Some of the fresh grunts from Camp Pedleton were confronted, after settling down with a few words of opportunity:
Nam, “if you gonna be a sniper there are two thing you should
consider, you will be shooting at real people in cold blood, no
target practice…but real people” “if you ain’t got the stomach…”
Nam, “going inside the goons tunnels ain’t funny promenade
holding a knife, you will be cutting throats and getting a lot of
gore over you, because you need to silence people before they
can alarm their beehive, you will be alone, even if your buddies
come behind, you a point man” “if you ain’t got the stomach…”

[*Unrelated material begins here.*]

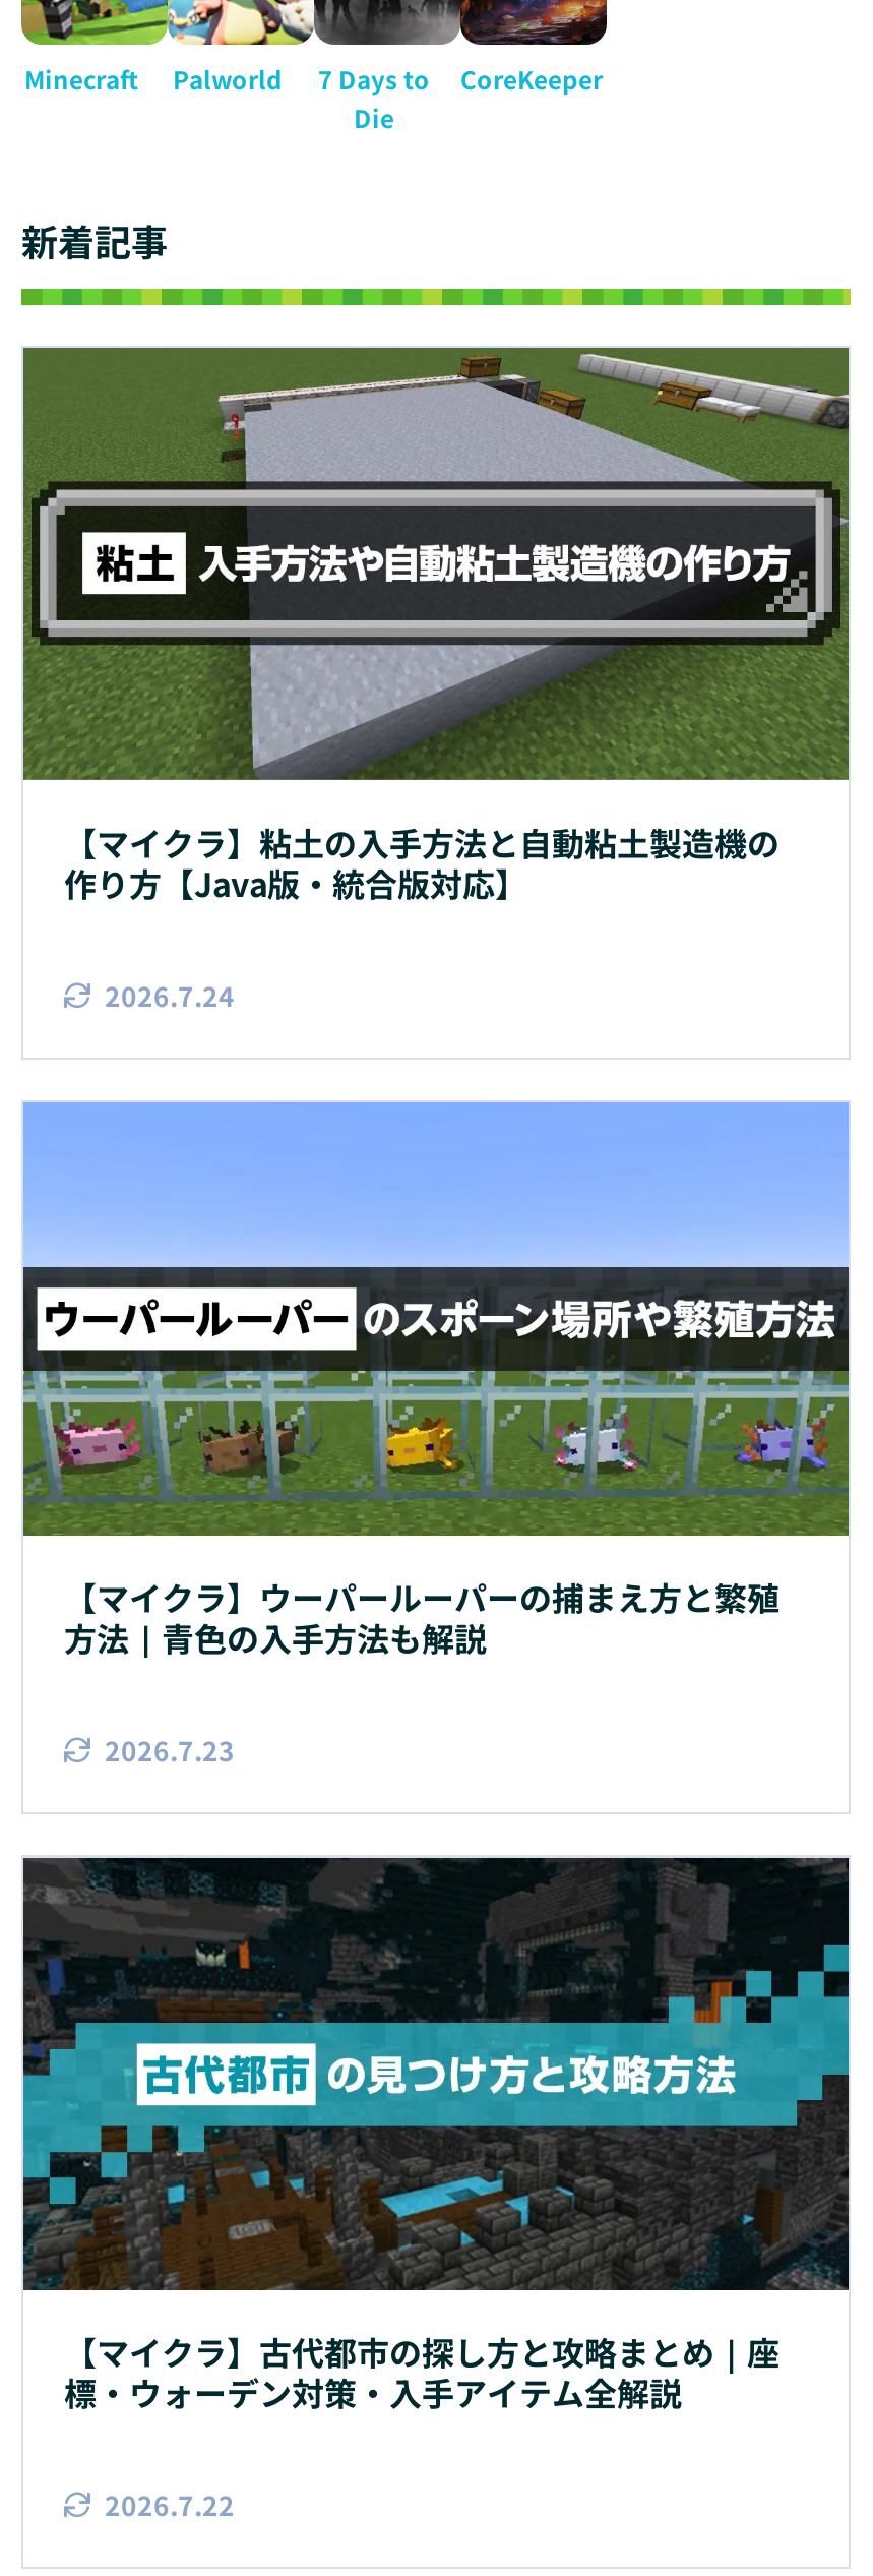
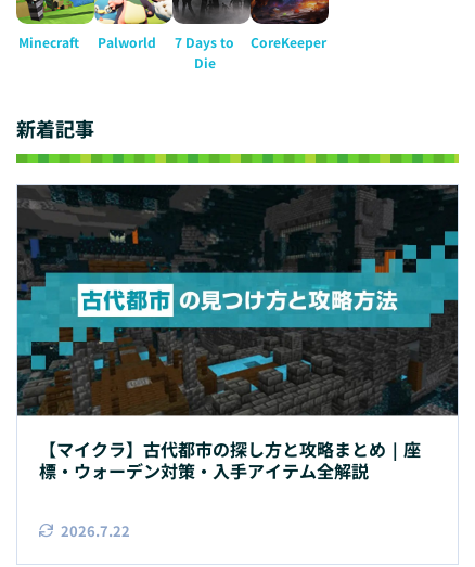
[23,346,851,1015] [image] | 【マイクラ】粘土の入手方法と自動粘土製造機の | 作り方【Java版・統合版対応】 | 2026.7.24 -> none
[21,1100,851,1770] [image] | 【マイクラ】ウーパールーパーの捕まえ方と繁殖 | 方法｜青色の入手方法も解説 | 2026.7.23 -> none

Nam, “you gonna drop on Cong territory ‘bout two hundred
miles inside, the fly boy spotters zeroed on a POW little camp
there, probably a tunnel full of people too, get the pilots or
whatever is there to the rescue choppers and make as more
damage as you can, break radio silence only to call the cavalry
for a clean up, better haul ass before the Napalm gets there,
now, who’s chicken out?” “because, if you ain’t got the stomach…”

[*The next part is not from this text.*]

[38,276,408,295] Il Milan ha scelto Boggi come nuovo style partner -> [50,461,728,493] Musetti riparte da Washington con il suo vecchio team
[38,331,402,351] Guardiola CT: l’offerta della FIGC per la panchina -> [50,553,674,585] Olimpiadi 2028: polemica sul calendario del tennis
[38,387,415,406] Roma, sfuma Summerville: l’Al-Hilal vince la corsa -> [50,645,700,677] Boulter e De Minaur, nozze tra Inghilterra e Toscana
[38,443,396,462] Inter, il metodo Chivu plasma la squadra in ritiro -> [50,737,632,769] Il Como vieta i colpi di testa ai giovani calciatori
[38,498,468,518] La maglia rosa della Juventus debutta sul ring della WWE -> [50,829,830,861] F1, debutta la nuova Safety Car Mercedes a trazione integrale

Nam, “there are the approximate coordinates of a possible
big cache of weapons, fuel and personnel, the brass thinks
you will need two or three weeks to penetrate there from
Laos, we can’t drop you by plane so to no give you away
being there, prepare yourselves for a diet of worm and
leeches, because you wouldn’t have provisions to talk about,
you need to travel light, pinpoint the place with orange flares
and get from that living hell as fast as your feet can run,
this a voluntary gig” “if you ain’t got the stomach…”
That’s what the music get a man to think. But there are those
that were cold hearted, didn’t lose sleep, or have Post Traumatic
Syndrome. They were the Snipers and Tunnel Rats and the
Infiltrators that took back home the prisoners from bamboo jails.
After Omaha Beach in 44 and Korea’s Inchon Beach in 51, Nam
was just another battle, you had no heart no more, no home to go
back to, you became the perfect killing machine, a soldier that
could go through the jungle without making a noise, the man
without tears, remorse or memory.
But then, a tune will take him back to the damned places, like the old tune
Lily Marlene, or Robin Williams screaming “Goood morning Viet-naaam!”